Difference listings:
::::::::::

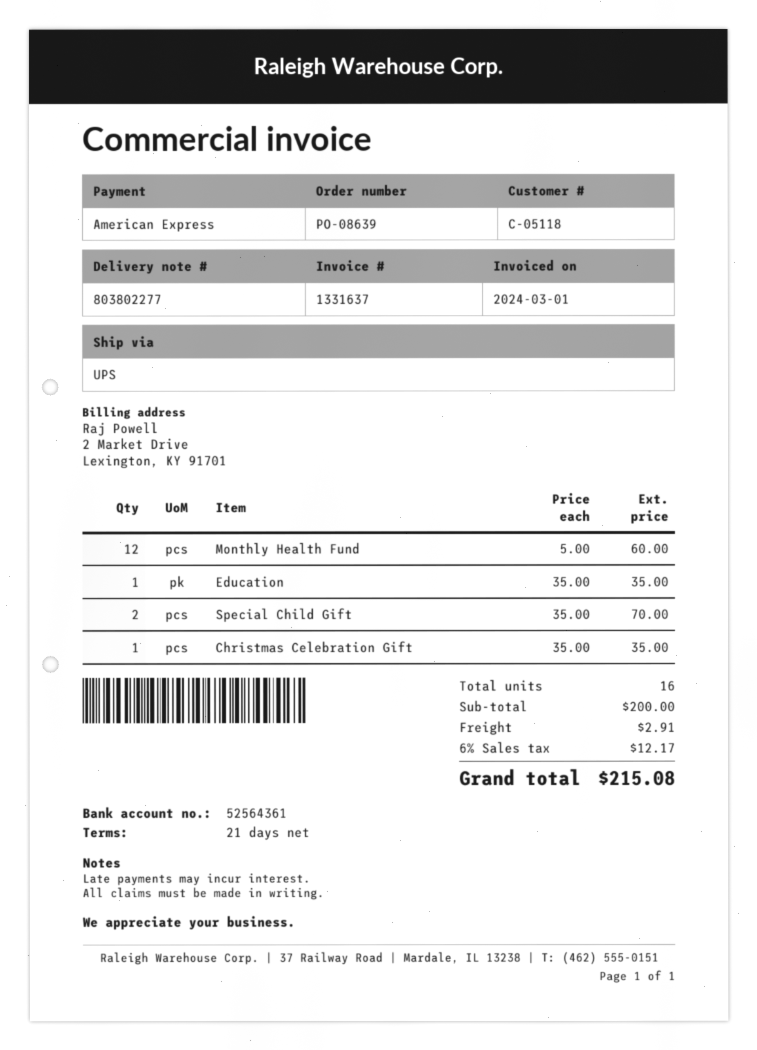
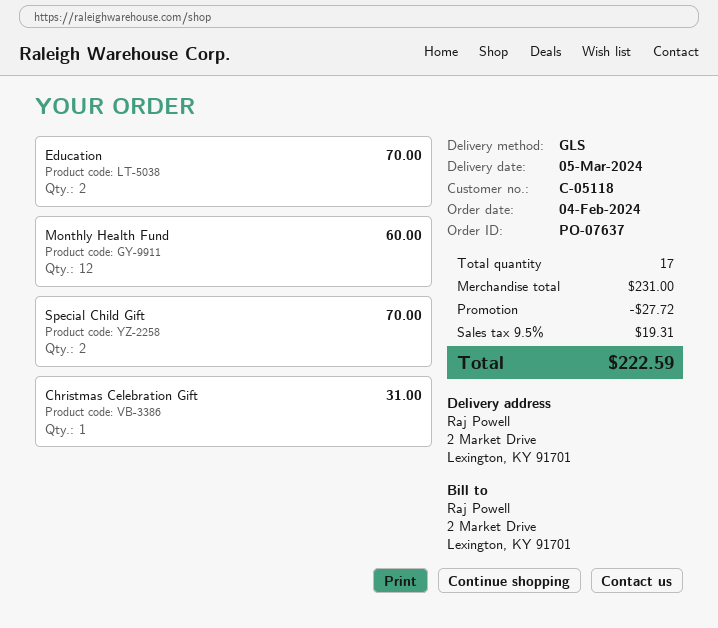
order number: PO-08639 -> PO-07637
shipping method: UPS -> GLS
Education: 1 for 35.00 -> 2 for 70.00
Christmas Celebration Gift: 1 for 35.00 -> 1 for 31.00
total quantity: 16 -> 17
subtotal: 200.00 -> 231.00
discount: none -> 27.72
shipping: 2.91 -> none
tax: 6% = 12.17 -> 9.5% = 19.31
total: 215.08 -> 222.59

::::::::::

The expected result is the data above in exact form, free of pictures.

order number: PO-08639 -> PO-07637
shipping method: UPS -> GLS
Education: 1 for 35.00 -> 2 for 70.00
Christmas Celebration Gift: 1 for 35.00 -> 1 for 31.00
total quantity: 16 -> 17
subtotal: 200.00 -> 231.00
discount: none -> 27.72
shipping: 2.91 -> none
tax: 6% = 12.17 -> 9.5% = 19.31
total: 215.08 -> 222.59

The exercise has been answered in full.